Task instructions :: Starting at the line that contains "- The Promoter shall" in the listing below, write out every line word for word until you have written the line that contains "responsibility if an".

The data ::
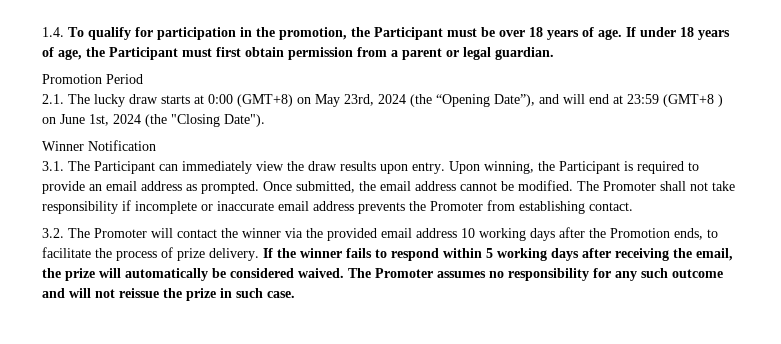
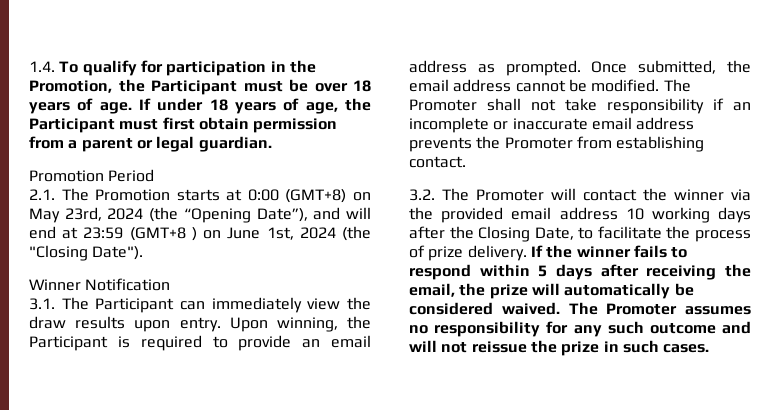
- 1.4. To qualify for participation in the promotion, the Participant must be over 18 years of age.
+ 1.4. To qualify for participation in the Promotion, the Participant must be over 18 years of age.
- 2.1. The lucky draw starts at 0:00 (GMT+8) on May 23rd, 2024 (the “Opening Date”), and will end at 23:59 (GMT+8 ) on June 1st, 2024 (the "Closing Date").
+ 2.1. The Promotion starts at 0:00 (GMT+8) on May 23rd, 2024 (the “Opening Date”), and will end at 23:59 (GMT+8 ) on June 1st, 2024 (the "Closing Date").
- The Promoter shall not take responsibility if incomplete or inaccurate email address prevents the Promoter from establishing contact.
+ The Promoter shall not take responsibility if an incomplete or inaccurate email address prevents the Promoter from establishing contact.
- 3.2. The Promoter will contact the winner via the provided email address 10 working days after the Promotion ends, to facilitate the process of prize delivery.
+ 3.2. The Promoter will contact the winner via the provided email address 10 working days after the Closing Date, to facilitate the process of prize delivery.
- If the winner fails to respond within 5 working days after receiving the email, the prize will automatically be considered waived.
+ If the winner fails to respond within 5 days after receiving the email, the prize will automatically be considered waived.
- The Promoter assumes no responsibility for any such outcome and will not reissue the prize in such case.
+ The Promoter assumes no responsibility for any such outcome and will not reissue the prize in such cases.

Exercise output ::
- The Promoter shall not take responsibility if incomplete or inaccurate email address prevents the Promoter from establishing contact.
+ The Promoter shall not take responsibility if an incomplete or inaccurate email address prevents the Promoter from establishing contact.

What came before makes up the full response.